[Start of section]
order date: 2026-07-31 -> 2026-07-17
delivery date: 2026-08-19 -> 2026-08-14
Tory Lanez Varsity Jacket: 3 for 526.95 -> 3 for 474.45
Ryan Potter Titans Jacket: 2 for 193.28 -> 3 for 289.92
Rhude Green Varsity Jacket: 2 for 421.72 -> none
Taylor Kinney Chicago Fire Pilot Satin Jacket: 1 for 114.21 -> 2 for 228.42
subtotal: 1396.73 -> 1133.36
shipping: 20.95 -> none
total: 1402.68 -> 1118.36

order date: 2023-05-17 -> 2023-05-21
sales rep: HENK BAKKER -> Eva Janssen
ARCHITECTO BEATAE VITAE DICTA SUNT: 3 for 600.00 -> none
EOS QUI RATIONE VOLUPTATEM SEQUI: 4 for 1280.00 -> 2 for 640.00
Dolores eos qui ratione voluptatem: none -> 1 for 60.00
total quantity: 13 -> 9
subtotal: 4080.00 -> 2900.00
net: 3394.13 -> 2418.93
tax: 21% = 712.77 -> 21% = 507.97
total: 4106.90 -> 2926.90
[End of section]
[Start of section]
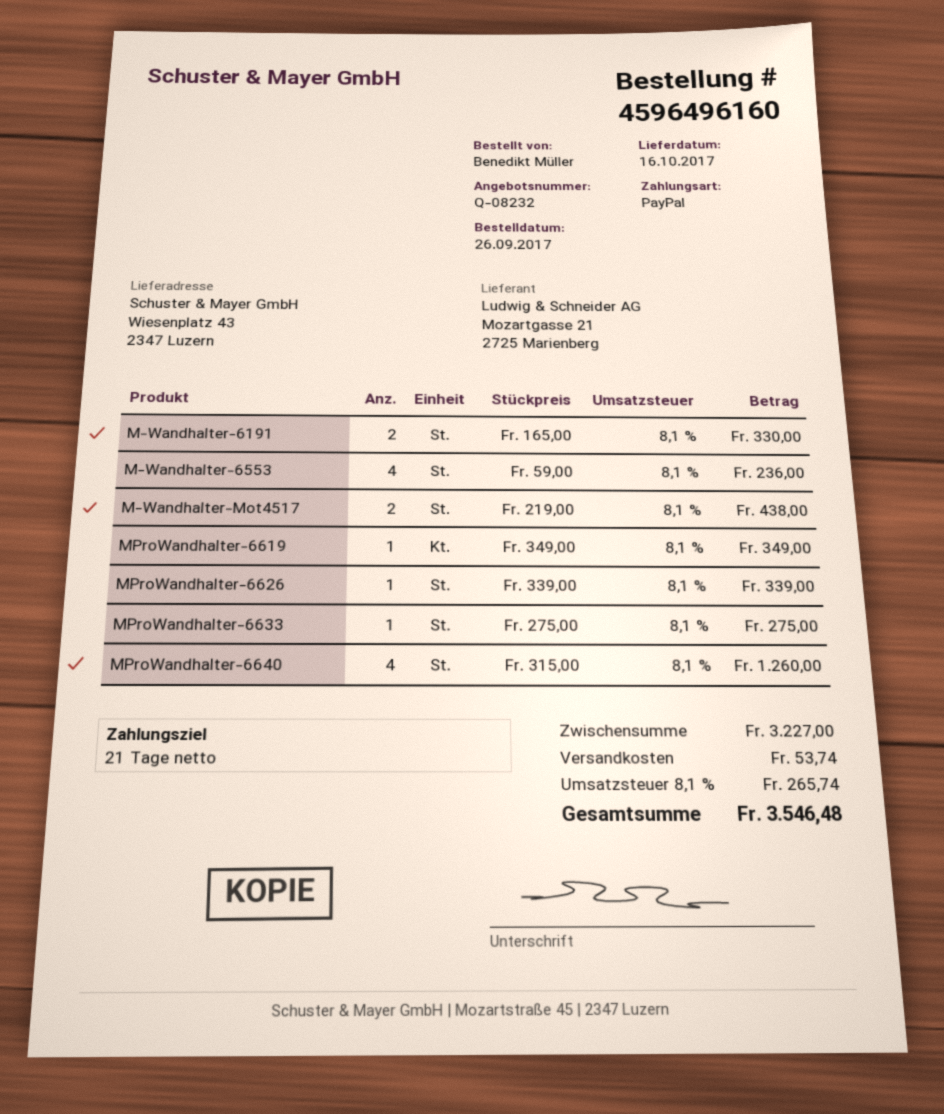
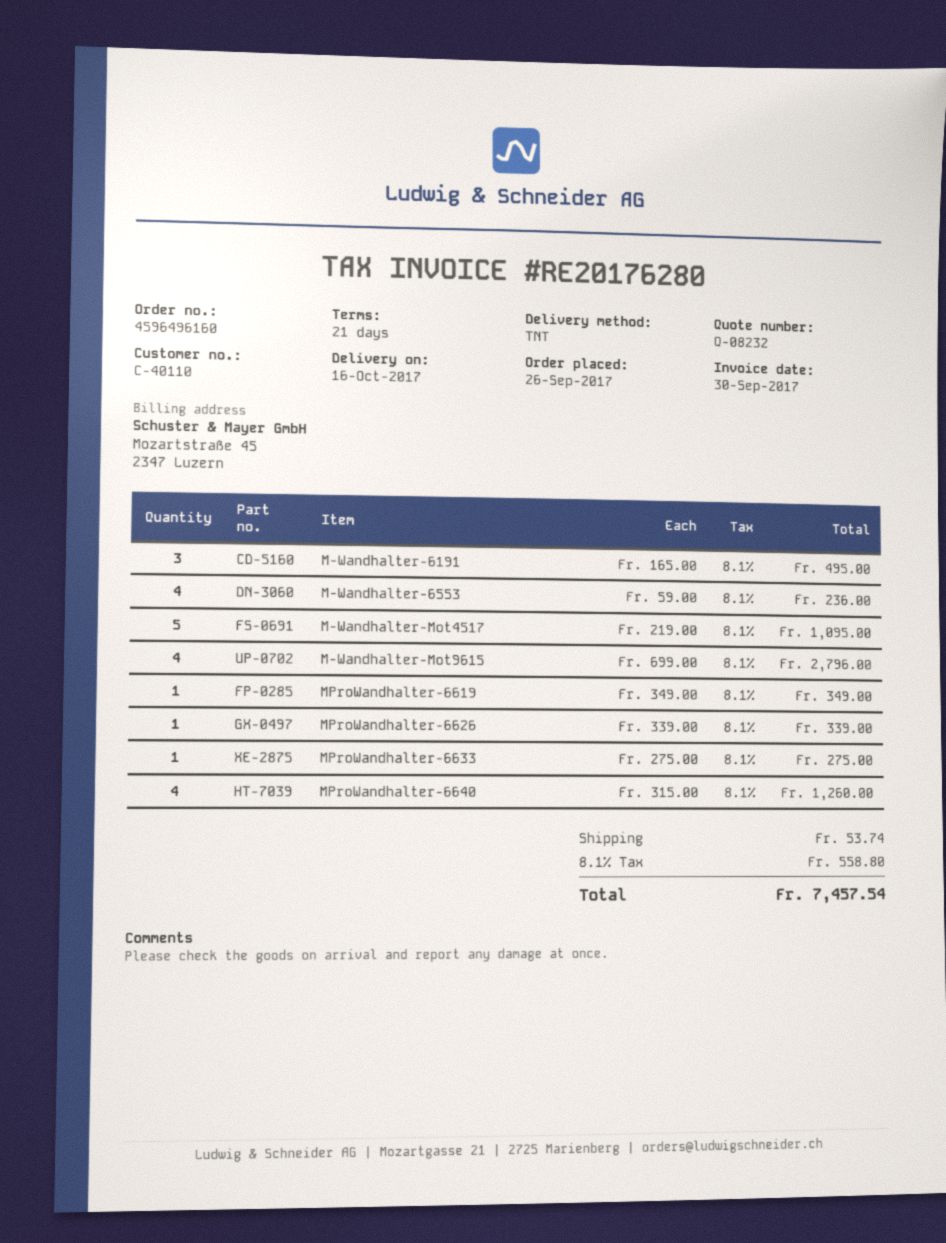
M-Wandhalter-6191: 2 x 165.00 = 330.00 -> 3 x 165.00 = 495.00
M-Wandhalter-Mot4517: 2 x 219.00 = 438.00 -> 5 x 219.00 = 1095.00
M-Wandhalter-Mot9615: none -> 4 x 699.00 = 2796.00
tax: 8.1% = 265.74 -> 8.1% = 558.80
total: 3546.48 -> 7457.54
[End of section]
### Exercise prompt
Scan the data for the string "Varsity" and copy each line in which it occurs.

### Answer to this exercise
Tory Lanez Varsity Jacket: 3 for 526.95 -> 3 for 474.45
Rhude Green Varsity Jacket: 2 for 421.72 -> none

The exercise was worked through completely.